Provided records Start Marker

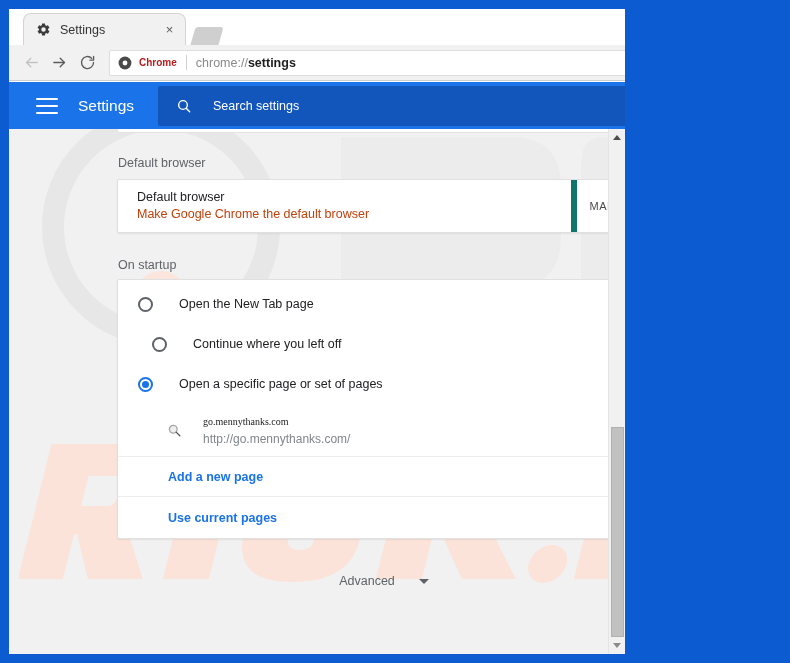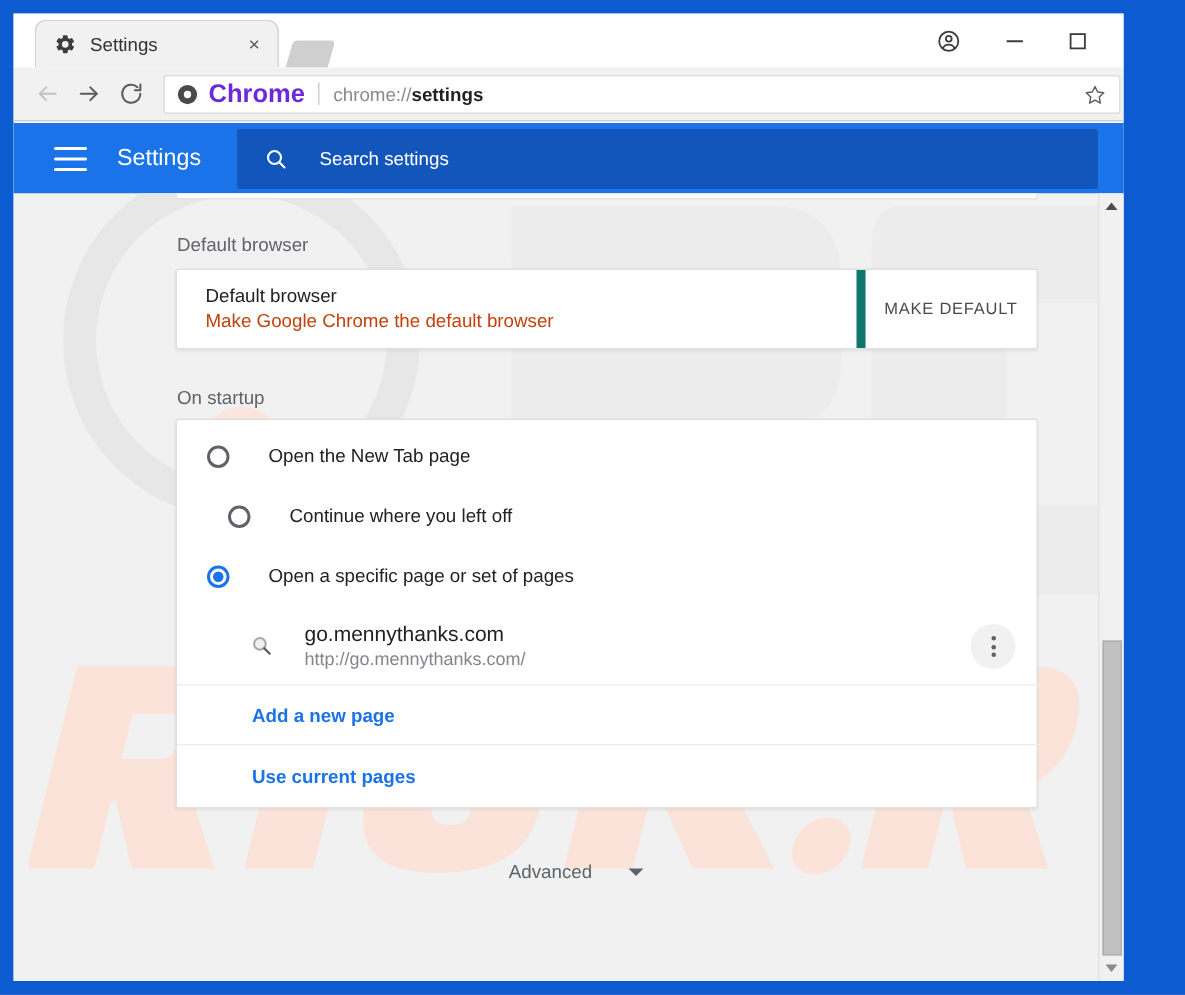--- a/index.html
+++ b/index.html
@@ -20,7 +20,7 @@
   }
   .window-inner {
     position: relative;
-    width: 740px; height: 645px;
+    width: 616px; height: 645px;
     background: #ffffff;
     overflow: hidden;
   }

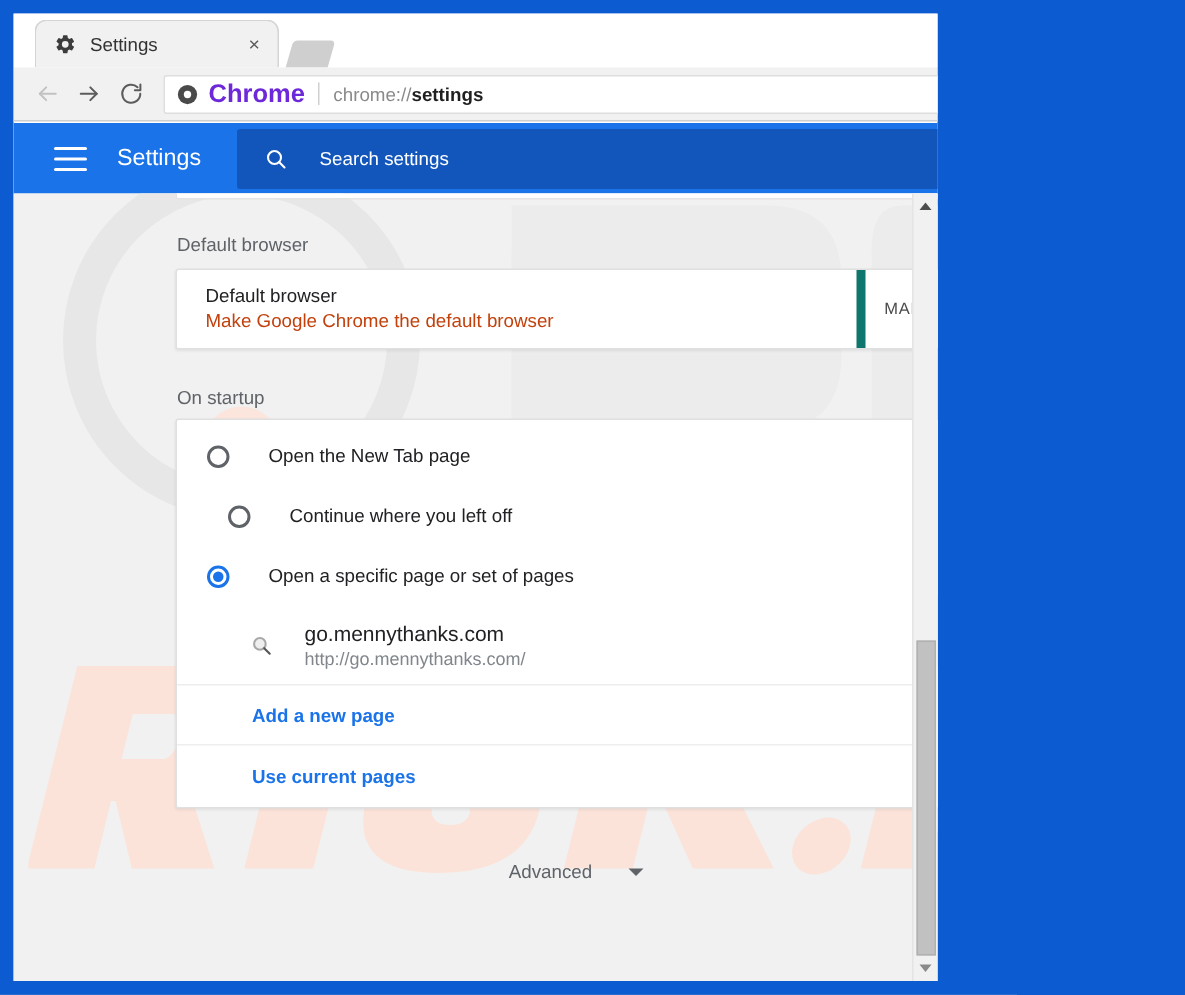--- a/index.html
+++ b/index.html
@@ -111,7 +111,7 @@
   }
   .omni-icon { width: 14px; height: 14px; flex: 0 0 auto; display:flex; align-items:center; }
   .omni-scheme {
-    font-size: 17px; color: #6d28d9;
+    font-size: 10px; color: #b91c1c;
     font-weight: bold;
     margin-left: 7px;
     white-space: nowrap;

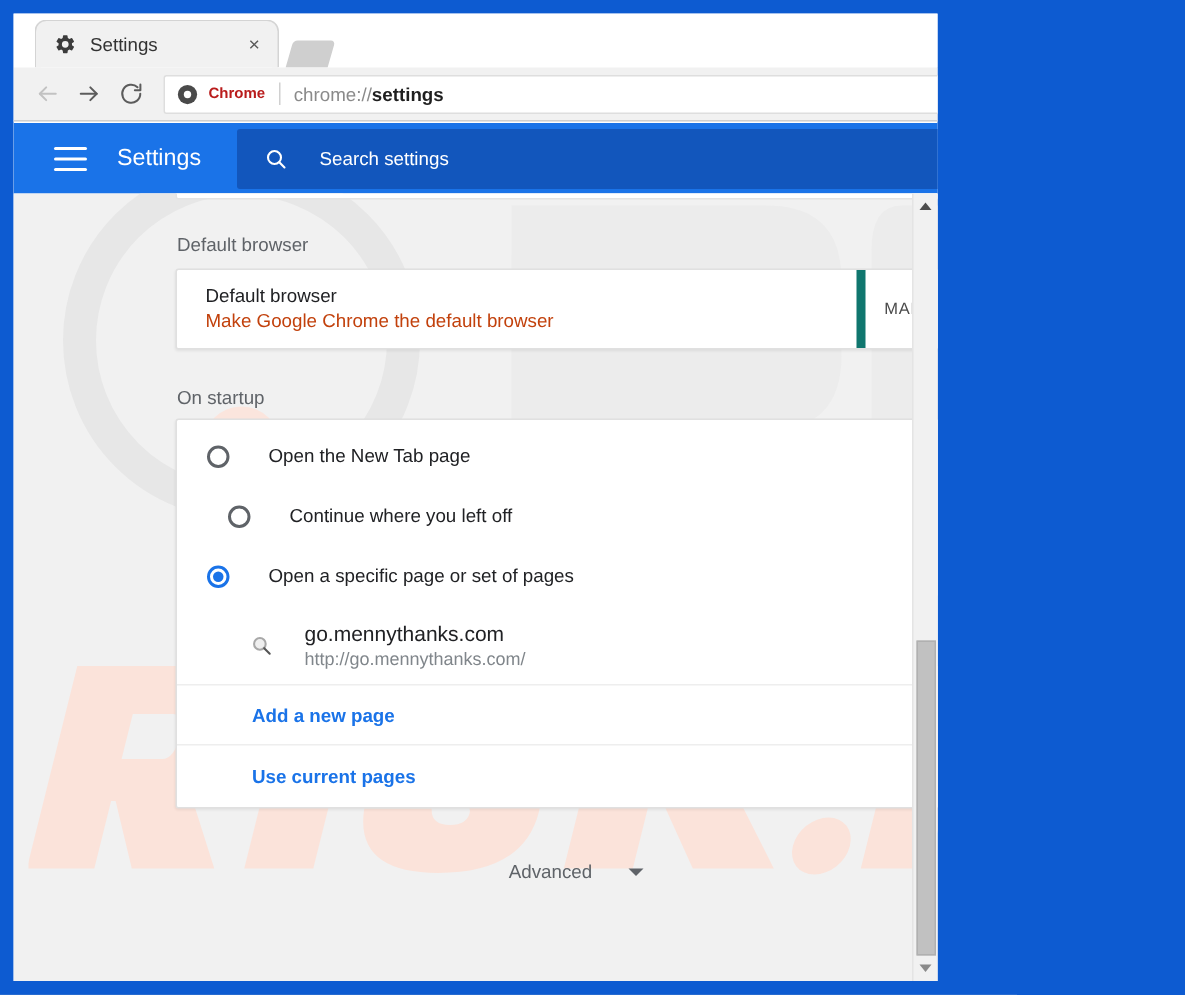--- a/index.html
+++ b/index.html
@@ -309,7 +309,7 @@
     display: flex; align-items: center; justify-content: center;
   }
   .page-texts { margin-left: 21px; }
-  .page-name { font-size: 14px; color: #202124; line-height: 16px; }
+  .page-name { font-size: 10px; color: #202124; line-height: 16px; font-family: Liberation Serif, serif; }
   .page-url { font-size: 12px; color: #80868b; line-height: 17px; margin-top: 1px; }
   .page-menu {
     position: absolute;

Provided records End Marker

Problem to work on - With the pictures left out, return each entry exactly as written.

Exercise answer -
--- a/index.html
+++ b/index.html
@@ -20,7 +20,7 @@
   }
   .window-inner {
     position: relative;
-    width: 740px; height: 645px;
+    width: 616px; height: 645px;
     background: #ffffff;
     overflow: hidden;
   }

--- a/index.html
+++ b/index.html
@@ -111,7 +111,7 @@
   }
   .omni-icon { width: 14px; height: 14px; flex: 0 0 auto; display:flex; align-items:center; }
   .omni-scheme {
-    font-size: 17px; color: #6d28d9;
+    font-size: 10px; color: #b91c1c;
     font-weight: bold;
     margin-left: 7px;
     white-space: nowrap;

--- a/index.html
+++ b/index.html
@@ -309,7 +309,7 @@
     display: flex; align-items: center; justify-content: center;
   }
   .page-texts { margin-left: 21px; }
-  .page-name { font-size: 14px; color: #202124; line-height: 16px; }
+  .page-name { font-size: 10px; color: #202124; line-height: 16px; font-family: Liberation Serif, serif; }
   .page-url { font-size: 12px; color: #80868b; line-height: 17px; margin-top: 1px; }
   .page-menu {
     position: absolute;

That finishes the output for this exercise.